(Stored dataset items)
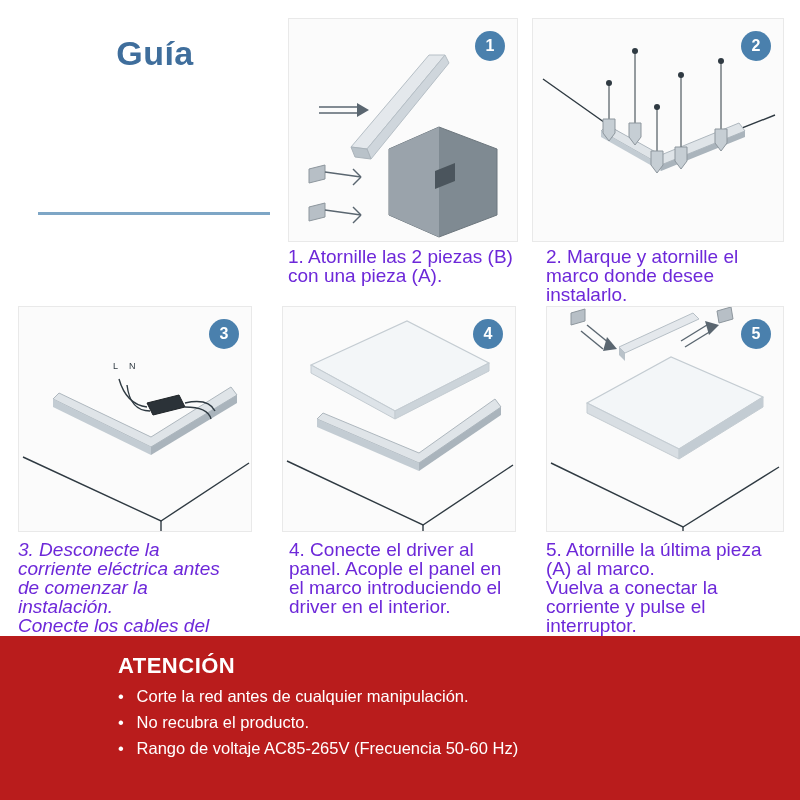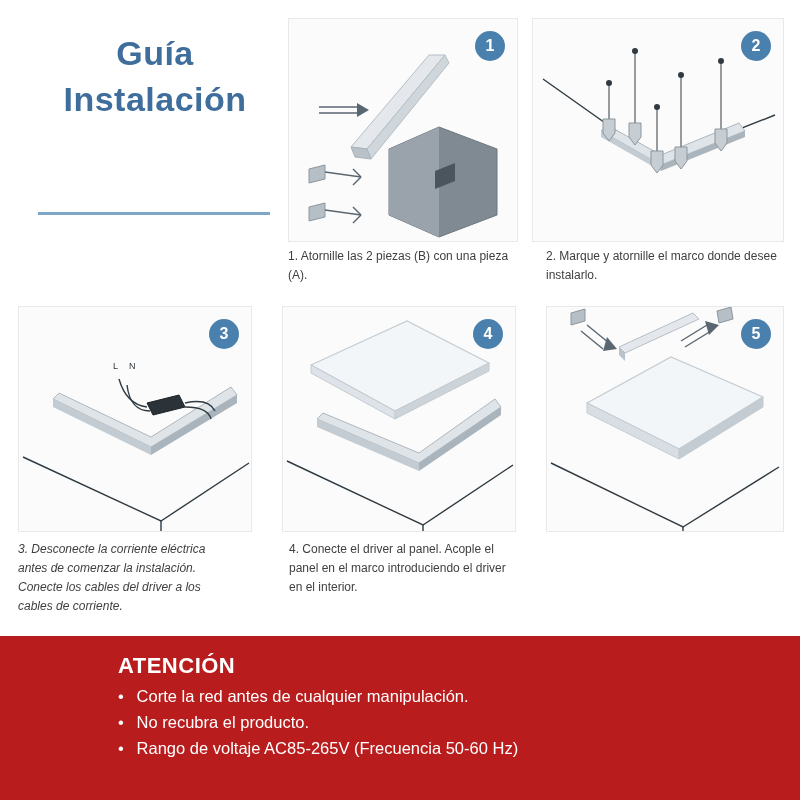--- a/index.html
+++ b/index.html
@@ -65,23 +65,23 @@
     font-weight: bold;
     display: flex;
     align-items: center;
     justify-content: center;
     top: 12px;
     right: 12px;
     z-index: 5;
   }
   .caption {
     position: absolute;
-    font-size: 12px;
+    font-size: 19px;
     line-height: 19px;
-    color: #404040;
+    color: #6d28d9;
   }
 
   
   #attention {
     position: absolute;
     left: 0;
     top: 636px;
     width: 800px;
     height: 164px;
     background: #b91c1c;
@@ -115,21 +115,20 @@
 
   svg { display: block; }
 </style>
 </head>
 <body>
 
 <div id="page">
 
   <div id="title-block">
     <div class="title-line">Guía</div>
-    <div class="title-line">Instalación</div>
     <div id="title-underline"></div>
   </div>
 
   <div class="panel" style="left:288px; top:18px; width:228px; height:222px;">
     <div class="badge">1</div>
     <svg width="228" height="222" viewBox="0 0 228 222">
 
       <polygon points="100,130 150,108 208,130 208,196 150,218 100,196" fill="#7f8a92" stroke="#6d777e" stroke-width="1"></polygon>
       <polygon points="100,130 150,108 150,218 100,196" fill="#9aa3ab"></polygon>
 
@@ -264,20 +263,22 @@
       <g stroke="#5a6670" stroke-width="1.4" fill="none">
         <path d="M134 34 L160 18"></path>
         <path d="M138 40 L164 24"></path>
       </g>
       <polygon points="158,14 172,18 162,28" fill="#5a6670"></polygon>
       <g>
         <polygon points="170,4 184,0 186,12 172,16" fill="#b7bfc6" stroke="#8d969d" stroke-width="1"></polygon>
       </g>
     </svg>
   </div>
+  <div class="caption" style="left:546px; top:540px; width:240px; white-space:pre-line;">5. Atornille la última pieza (A) al marco.
+Vuelva a conectar la corriente y pulse el interruptor.</div>
 
   <div id="attention">
     <div id="attention-title">ATENCIÓN</div>
     <ul id="attention-list">
       <li>
         <span class="bullet">•</span>
         <span>Corte la red antes de cualquier manipulación.</span>
       </li>
       <li>
         <span class="bullet">•</span>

- Exercise instructions -
Output a verbatim copy of all entries above; no pictures go in it.

- Response to this task -
--- a/index.html
+++ b/index.html
@@ -65,23 +65,23 @@
     font-weight: bold;
     display: flex;
     align-items: center;
     justify-content: center;
     top: 12px;
     right: 12px;
     z-index: 5;
   }
   .caption {
     position: absolute;
-    font-size: 12px;
+    font-size: 19px;
     line-height: 19px;
-    color: #404040;
+    color: #6d28d9;
   }
 
   
   #attention {
     position: absolute;
     left: 0;
     top: 636px;
     width: 800px;
     height: 164px;
     background: #b91c1c;
@@ -115,21 +115,20 @@
 
   svg { display: block; }
 </style>
 </head>
 <body>
 
 <div id="page">
 
   <div id="title-block">
     <div class="title-line">Guía</div>
-    <div class="title-line">Instalación</div>
     <div id="title-underline"></div>
   </div>
 
   <div class="panel" style="left:288px; top:18px; width:228px; height:222px;">
     <div class="badge">1</div>
     <svg width="228" height="222" viewBox="0 0 228 222">
 
       <polygon points="100,130 150,108 208,130 208,196 150,218 100,196" fill="#7f8a92" stroke="#6d777e" stroke-width="1"></polygon>
       <polygon points="100,130 150,108 150,218 100,196" fill="#9aa3ab"></polygon>
 
@@ -264,20 +263,22 @@
       <g stroke="#5a6670" stroke-width="1.4" fill="none">
         <path d="M134 34 L160 18"></path>
         <path d="M138 40 L164 24"></path>
       </g>
       <polygon points="158,14 172,18 162,28" fill="#5a6670"></polygon>
       <g>
         <polygon points="170,4 184,0 186,12 172,16" fill="#b7bfc6" stroke="#8d969d" stroke-width="1"></polygon>
       </g>
     </svg>
   </div>
+  <div class="caption" style="left:546px; top:540px; width:240px; white-space:pre-line;">5. Atornille la última pieza (A) al marco.
+Vuelva a conectar la corriente y pulse el interruptor.</div>
 
   <div id="attention">
     <div id="attention-title">ATENCIÓN</div>
     <ul id="attention-list">
       <li>
         <span class="bullet">•</span>
         <span>Corte la red antes de cualquier manipulación.</span>
       </li>
       <li>
         <span class="bullet">•</span>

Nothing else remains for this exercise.